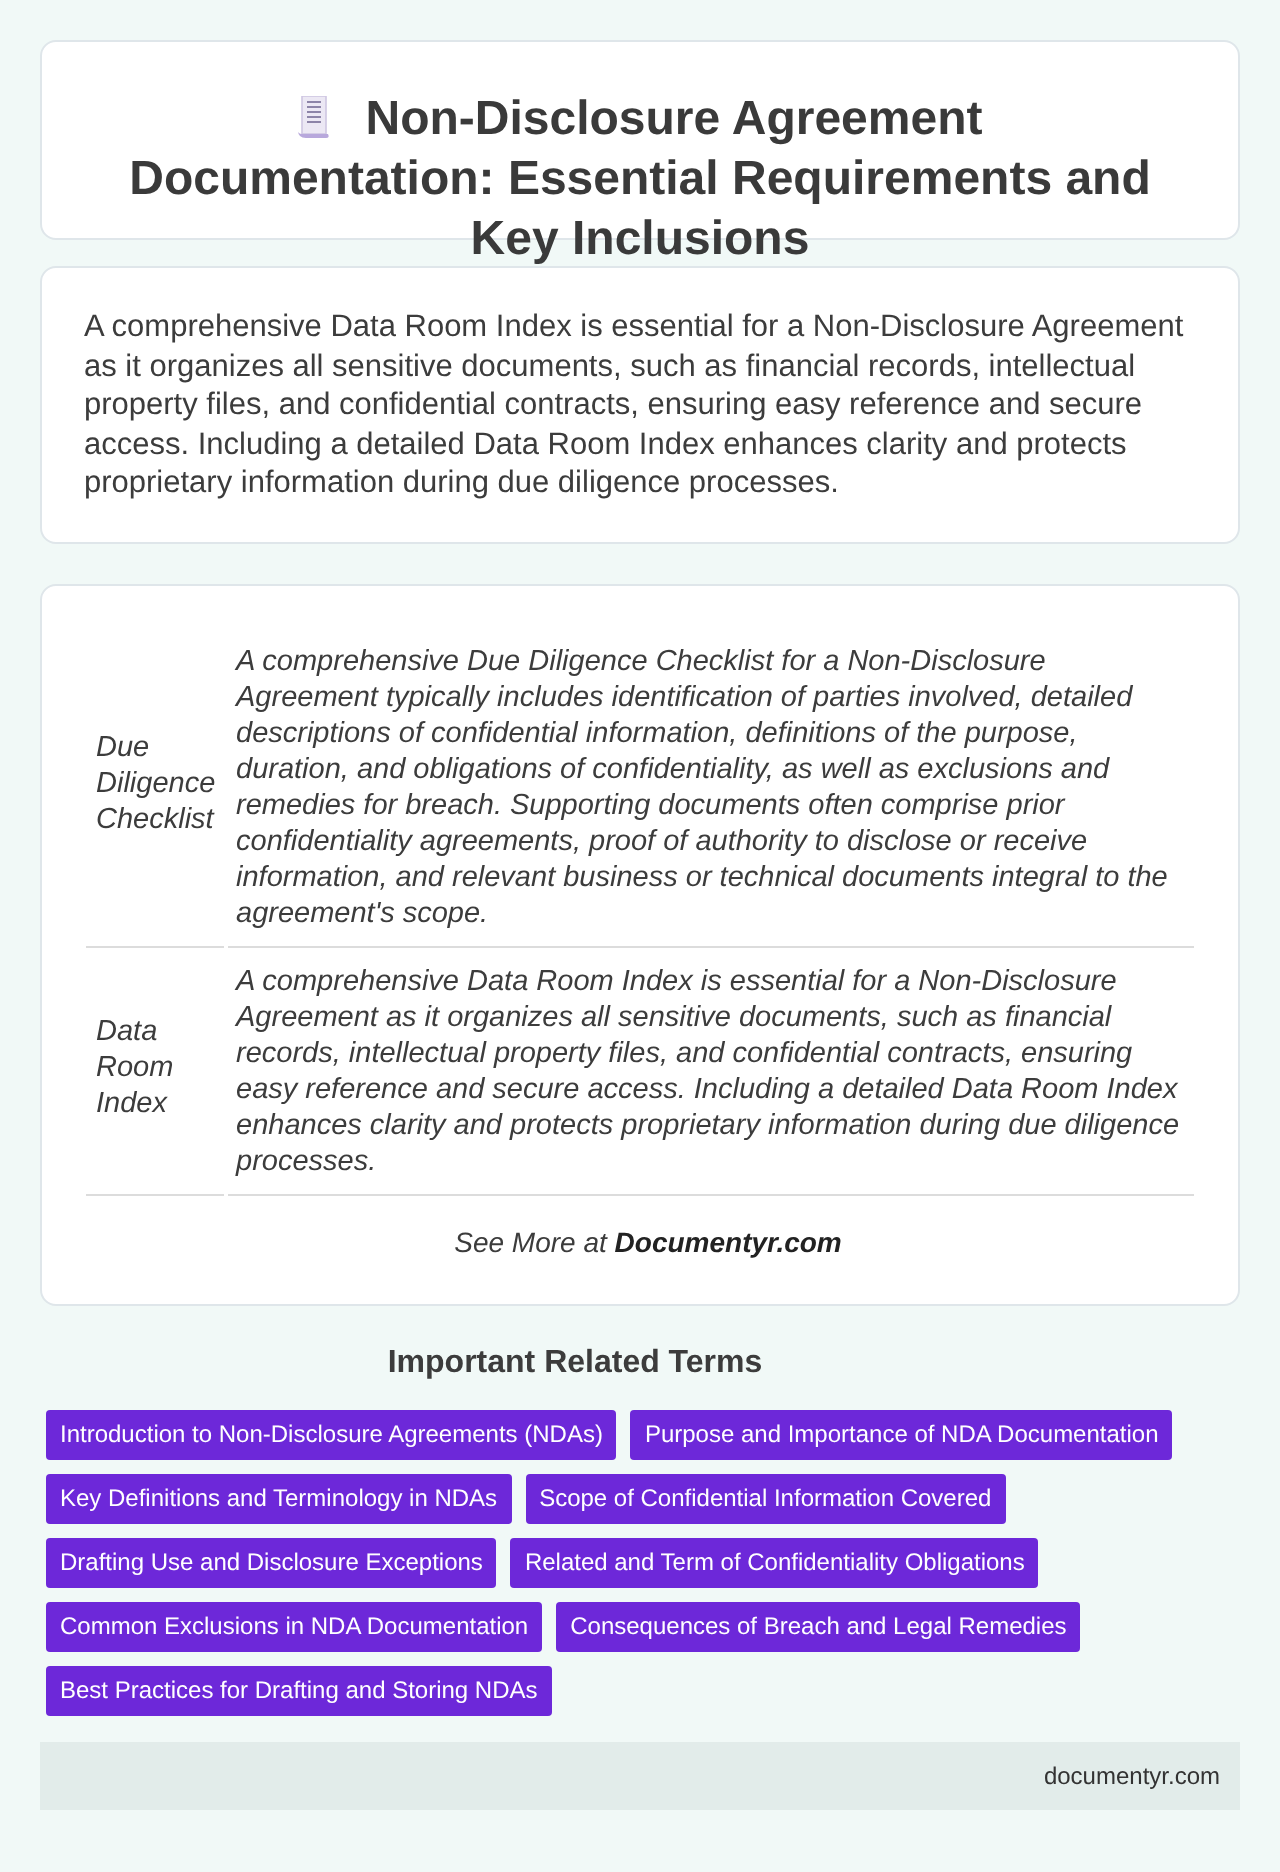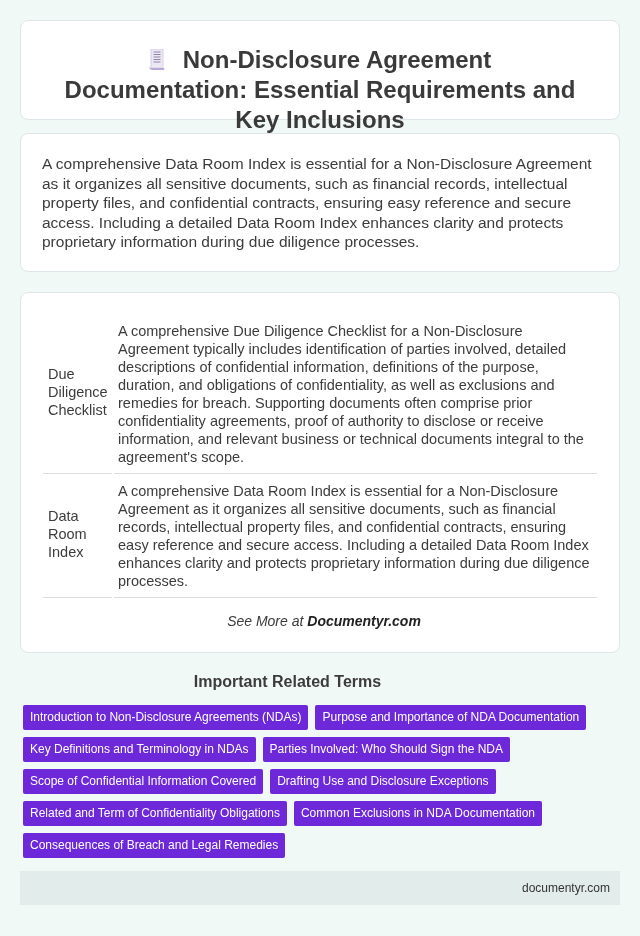--- a/index.html
+++ b/index.html
@@ -51,20 +51,21 @@
     width: 558px;
     border-collapse: separate;
     border-spacing: 2px 0;
   }
   td {
     vertical-align: middle;
     font-size: 14.5px;
     line-height: 18px;
     color: #3c3c3c;
     border-bottom: 1.5px solid #dcdcdc;
+    font-style: italic;
   }
   td.label { width: 69px; padding: 12px 4px 16px 5px; }
   td.desc { padding: 8px 4px 7px 4px; }
   .see-more {
     position: absolute;
     left: 0; right: 0; top: 320px;
     text-align: center;
     font-size: 14px;
     font-style: italic;
     color: #3c3c3c;
@@ -147,23 +148,23 @@
     <span>See More at </span><b>Documentyr.com</b>
   </div>
 </div>
 
 <h2 class="related-title">Important Related Terms</h2>
 
 <div class="tags">
   <span class="tag">Introduction to Non-Disclosure Agreements (NDAs)</span>
   <span class="tag">Purpose and Importance of NDA Documentation</span>
   <span class="tag">Key Definitions and Terminology in NDAs</span>
-  <span class="tag">Parties Involved: Who Should Sign the NDA</span>
   <span class="tag">Scope of Confidential Information Covered</span>
   <span class="tag">Drafting Use and Disclosure Exceptions</span>
   <span class="tag">Related and Term of Confidentiality Obligations</span>
   <span class="tag">Common Exclusions in NDA Documentation</span>
   <span class="tag">Consequences of Breach and Legal Remedies</span>
+  <span class="tag">Best Practices for Drafting and Storing NDAs</span>
 </div>
 
 <div class="footer">
   <span>documentyr.com</span>
 </div>
 
 </body></html>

____________________

Work request: Using the entries above, output exactly the lines between the line holding "position: absolute;" and the line holding "Terminology in NDAs</span>", end lines included, and nothing more.

Response to this exercise:
     position: absolute;
     left: 0; right: 0; top: 320px;
     text-align: center;
     font-size: 14px;
     font-style: italic;
     color: #3c3c3c;
@@ -147,23 +148,23 @@
     <span>See More at </span><b>Documentyr.com</b>
   </div>
 </div>
 
 <h2 class="related-title">Important Related Terms</h2>
 
 <div class="tags">
   <span class="tag">Introduction to Non-Disclosure Agreements (NDAs)</span>
   <span class="tag">Purpose and Importance of NDA Documentation</span>
   <span class="tag">Key Definitions and Terminology in NDAs</span>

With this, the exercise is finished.